Change detection outputs
=== Section Start ===
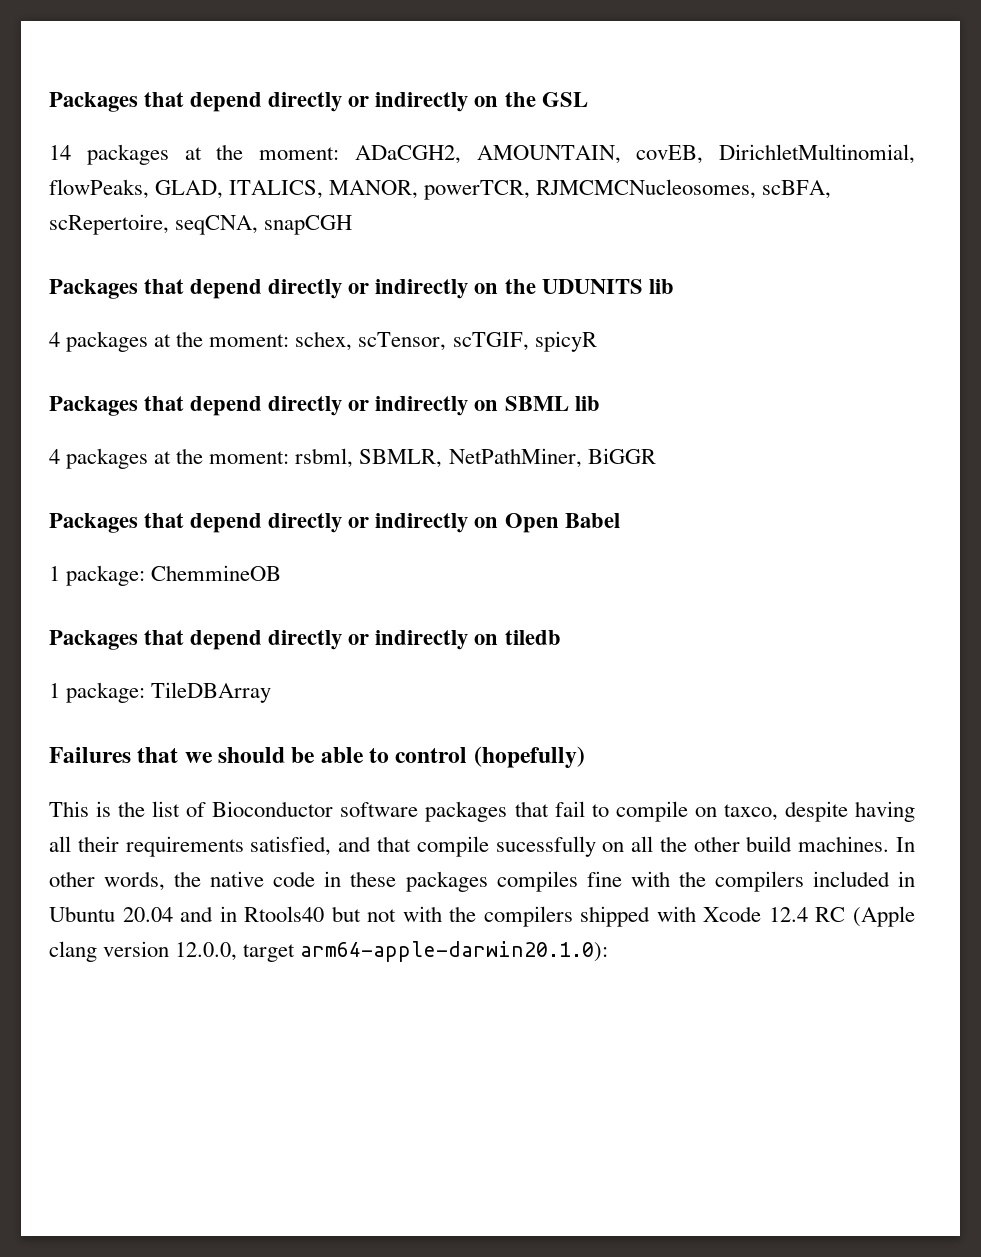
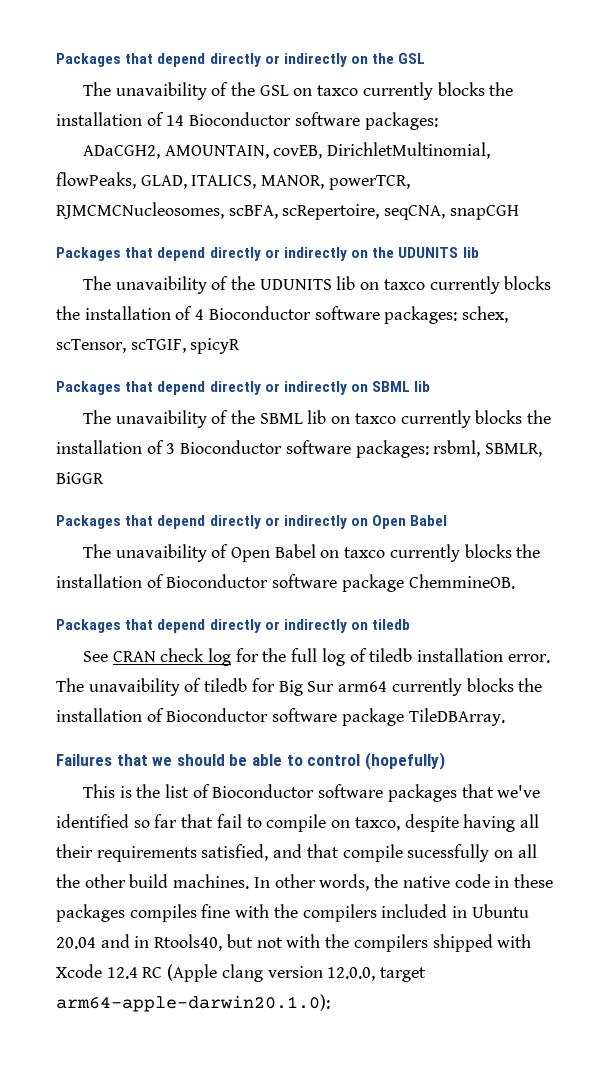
[49,144,339,165] 14 packages at the moment: -> [82,82,514,100] [56,112,438,130] The unavaibility of the GSL on taxco currently blocks the installation of 14 Bioconductor software packages: //
[49,331,290,352] 4 packages at the moment: -> [82,276,552,294] [56,306,458,324] The unavaibility of the UDUNITS lib on taxco currently blocks the installation of 4 Bioconductor software packages:
[49,448,290,469] 4 packages at the moment: -> [82,410,552,428] [56,440,429,458] The unavaibility of the SBML lib on taxco currently blocks the installation of 3 Bioconductor software packages:
[448,448,582,468] NetPathMiner, -> (543, 450) none
[49,565,282,586] 1 package: ChemmineOB -> [82,544,541,562] [56,574,515,592] The unavaibility of Open Babel on taxco currently blocks the installation of Bioconductor software package ChemmineOB.
[49,682,272,703] 1 package: TileDBArray -> [82,648,550,666] [56,678,543,696] [56,708,505,726] See CRAN check log for the full log of tiledb installation error. The unavaibility of tiledb for Big Sur arm64 currently blocks the installation of Bioconductor software package TileDBArray.
(549, 809) none -> [497,785,541,798] [56,814,214,828] we've identified so far that
[244,906,325,922] Rtools40 -> [154,934,223,951] Rtools40,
=== Section End ===
Task objective
A word-for-word restatement of all the lines above is needed, with the pictures omitted.

Task solution
[49,144,339,165] 14 packages at the moment: -> [82,82,514,100] [56,112,438,130] The unavaibility of the GSL on taxco currently blocks the installation of 14 Bioconductor software packages: //
[49,331,290,352] 4 packages at the moment: -> [82,276,552,294] [56,306,458,324] The unavaibility of the UDUNITS lib on taxco currently blocks the installation of 4 Bioconductor software packages:
[49,448,290,469] 4 packages at the moment: -> [82,410,552,428] [56,440,429,458] The unavaibility of the SBML lib on taxco currently blocks the installation of 3 Bioconductor software packages:
[448,448,582,468] NetPathMiner, -> (543, 450) none
[49,565,282,586] 1 package: ChemmineOB -> [82,544,541,562] [56,574,515,592] The unavaibility of Open Babel on taxco currently blocks the installation of Bioconductor software package ChemmineOB.
[49,682,272,703] 1 package: TileDBArray -> [82,648,550,666] [56,678,543,696] [56,708,505,726] See CRAN check log for the full log of tiledb installation error. The unavaibility of tiledb for Big Sur arm64 currently blocks the installation of Bioconductor software package TileDBArray.
(549, 809) none -> [497,785,541,798] [56,814,214,828] we've identified so far that
[244,906,325,922] Rtools40 -> [154,934,223,951] Rtools40,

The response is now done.